NeoHunter is a flexible software to systematically detect and prioritize neoantigens from sequencing data in different formats. Importantly, NeoHunter can detect not only SNV- and indel-derived neoantigens but also gene fusion- and splicing variant-derived neoantigens. NeoHunter supports both direct and indirect immunogenicity evaluation strategies to prioritize candidate neoantigens.
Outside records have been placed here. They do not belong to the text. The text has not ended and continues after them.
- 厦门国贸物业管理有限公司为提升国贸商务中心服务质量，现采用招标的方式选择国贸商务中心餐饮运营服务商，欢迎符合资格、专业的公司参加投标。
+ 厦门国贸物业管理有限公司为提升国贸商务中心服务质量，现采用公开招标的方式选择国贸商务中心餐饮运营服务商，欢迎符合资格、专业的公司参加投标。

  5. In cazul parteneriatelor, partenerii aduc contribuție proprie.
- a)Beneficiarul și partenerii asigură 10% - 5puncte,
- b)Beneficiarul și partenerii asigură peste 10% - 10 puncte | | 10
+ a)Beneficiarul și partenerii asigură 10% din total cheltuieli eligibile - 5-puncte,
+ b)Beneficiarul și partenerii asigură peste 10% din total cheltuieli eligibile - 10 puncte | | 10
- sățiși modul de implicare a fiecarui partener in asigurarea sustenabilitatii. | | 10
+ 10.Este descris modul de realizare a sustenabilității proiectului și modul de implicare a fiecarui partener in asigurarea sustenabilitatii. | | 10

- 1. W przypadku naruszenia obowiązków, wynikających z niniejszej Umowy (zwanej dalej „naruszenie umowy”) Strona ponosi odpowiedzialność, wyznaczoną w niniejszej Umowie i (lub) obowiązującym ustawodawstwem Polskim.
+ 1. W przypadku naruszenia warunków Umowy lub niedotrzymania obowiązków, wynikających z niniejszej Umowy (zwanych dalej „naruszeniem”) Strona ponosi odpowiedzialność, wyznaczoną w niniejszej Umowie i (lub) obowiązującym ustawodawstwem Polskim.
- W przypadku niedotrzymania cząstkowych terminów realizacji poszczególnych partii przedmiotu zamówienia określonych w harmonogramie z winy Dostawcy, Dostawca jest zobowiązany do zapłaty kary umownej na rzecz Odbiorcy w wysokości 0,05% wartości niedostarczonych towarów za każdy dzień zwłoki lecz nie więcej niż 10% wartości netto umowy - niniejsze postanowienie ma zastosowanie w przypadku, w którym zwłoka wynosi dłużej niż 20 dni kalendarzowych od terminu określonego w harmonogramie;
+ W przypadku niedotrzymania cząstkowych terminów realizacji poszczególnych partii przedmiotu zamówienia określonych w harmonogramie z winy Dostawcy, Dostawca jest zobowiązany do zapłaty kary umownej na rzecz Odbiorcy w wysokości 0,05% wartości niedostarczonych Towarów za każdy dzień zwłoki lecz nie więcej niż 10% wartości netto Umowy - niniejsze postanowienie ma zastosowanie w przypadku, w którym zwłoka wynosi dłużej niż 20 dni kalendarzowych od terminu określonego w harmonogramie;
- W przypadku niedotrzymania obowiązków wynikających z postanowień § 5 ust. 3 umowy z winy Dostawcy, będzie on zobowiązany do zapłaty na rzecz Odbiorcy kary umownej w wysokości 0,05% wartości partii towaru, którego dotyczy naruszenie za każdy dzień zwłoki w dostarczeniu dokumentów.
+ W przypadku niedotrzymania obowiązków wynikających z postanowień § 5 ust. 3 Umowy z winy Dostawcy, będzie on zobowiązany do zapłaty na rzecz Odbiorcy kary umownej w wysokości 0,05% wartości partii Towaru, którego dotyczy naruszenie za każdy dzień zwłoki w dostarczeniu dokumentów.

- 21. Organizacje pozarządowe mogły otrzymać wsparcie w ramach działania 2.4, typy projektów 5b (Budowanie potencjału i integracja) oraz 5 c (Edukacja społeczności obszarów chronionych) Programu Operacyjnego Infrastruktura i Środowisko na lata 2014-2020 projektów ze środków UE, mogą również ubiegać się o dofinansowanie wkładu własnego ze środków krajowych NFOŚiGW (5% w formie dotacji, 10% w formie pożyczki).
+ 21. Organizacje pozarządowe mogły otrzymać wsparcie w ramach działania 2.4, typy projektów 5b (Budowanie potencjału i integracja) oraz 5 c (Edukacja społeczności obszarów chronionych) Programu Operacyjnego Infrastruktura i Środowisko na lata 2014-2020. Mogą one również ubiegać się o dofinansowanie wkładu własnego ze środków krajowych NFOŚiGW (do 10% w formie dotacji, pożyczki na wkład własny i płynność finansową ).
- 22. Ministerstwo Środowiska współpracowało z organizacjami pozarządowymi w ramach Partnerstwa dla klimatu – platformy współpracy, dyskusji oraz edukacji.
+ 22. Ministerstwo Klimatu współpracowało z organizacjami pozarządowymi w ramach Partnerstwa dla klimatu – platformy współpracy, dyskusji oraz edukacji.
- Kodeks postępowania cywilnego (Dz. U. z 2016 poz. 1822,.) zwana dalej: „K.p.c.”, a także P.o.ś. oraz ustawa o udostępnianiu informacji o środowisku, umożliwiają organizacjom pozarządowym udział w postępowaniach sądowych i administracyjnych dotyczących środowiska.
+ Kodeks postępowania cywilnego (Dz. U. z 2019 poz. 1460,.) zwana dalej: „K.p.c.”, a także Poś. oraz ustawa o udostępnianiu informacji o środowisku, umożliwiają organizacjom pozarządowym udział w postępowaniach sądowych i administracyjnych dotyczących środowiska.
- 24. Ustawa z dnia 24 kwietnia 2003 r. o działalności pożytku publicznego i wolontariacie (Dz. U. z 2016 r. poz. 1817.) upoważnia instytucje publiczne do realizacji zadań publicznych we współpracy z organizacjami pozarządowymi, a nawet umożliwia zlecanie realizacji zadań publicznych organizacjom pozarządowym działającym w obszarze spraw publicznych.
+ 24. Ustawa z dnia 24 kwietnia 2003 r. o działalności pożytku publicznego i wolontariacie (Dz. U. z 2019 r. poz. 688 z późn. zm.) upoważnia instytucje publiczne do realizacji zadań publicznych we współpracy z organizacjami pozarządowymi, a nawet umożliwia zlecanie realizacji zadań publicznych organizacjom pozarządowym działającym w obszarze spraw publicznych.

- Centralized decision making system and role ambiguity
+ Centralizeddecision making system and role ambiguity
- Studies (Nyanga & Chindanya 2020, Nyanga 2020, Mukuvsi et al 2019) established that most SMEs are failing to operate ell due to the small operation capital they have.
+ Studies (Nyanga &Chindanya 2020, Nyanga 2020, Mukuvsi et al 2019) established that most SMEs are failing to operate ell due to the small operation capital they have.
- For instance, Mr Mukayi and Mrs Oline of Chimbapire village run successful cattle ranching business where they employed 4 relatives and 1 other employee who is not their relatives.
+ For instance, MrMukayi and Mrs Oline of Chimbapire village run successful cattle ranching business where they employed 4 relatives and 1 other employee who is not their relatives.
These strategies utilize binding characteristics, existing biological big data, and T-cell receptor specificity to ensure accurate detection and prioritization.

-
conda install -c bioconda optitype -
conda install -c bioconda ensembl-vep
-
Install all software listed above.
-
Download or clone the NeoHunter repository to your local system:
git clone https://github.com/XuegongLab/NeoHunter.git -
Download database:
bash data_download.sh
| Database | Description |
|---|---|
| reference gene fasta file | |
| 1000 human genome dataset | a catalogue of common human genetic variation from The 1000 Genomes Project |
| dbSNP database | a variation database at the National Center for Biotechnology Information (NCBI) |
| Mills database | a database of mutations in cancer-related genes that have been identified in various types of cancer |
| VEP annotations | an archive file that contains the Variant Effect Predictor (VEP) annotation data for the human genome assembly GRCh37 |
| GRCh37_gencode_v19 | a reference genome assembly and gene annotation for the human genome. It is used in gene fusion detection |
| Funcotator annotation | functional annotations for the variants from multiple annotation sources, including gene annotations, sequence annotations, and functional annotations |
| GRCh37 cdna reference fasta file | a dataset that contains the cDNA sequences for the human genome assembly GRCh37 |
| GRCh37 peptide reference fasta file | a dataset that contains the protein sequences for the human genome assembly GRCh37 |
The software will take RNA-seq or/and WES/WGS file as input files, or take VCF file as single input file. It will output a ranking of candidate neoantigens according to the input parameters.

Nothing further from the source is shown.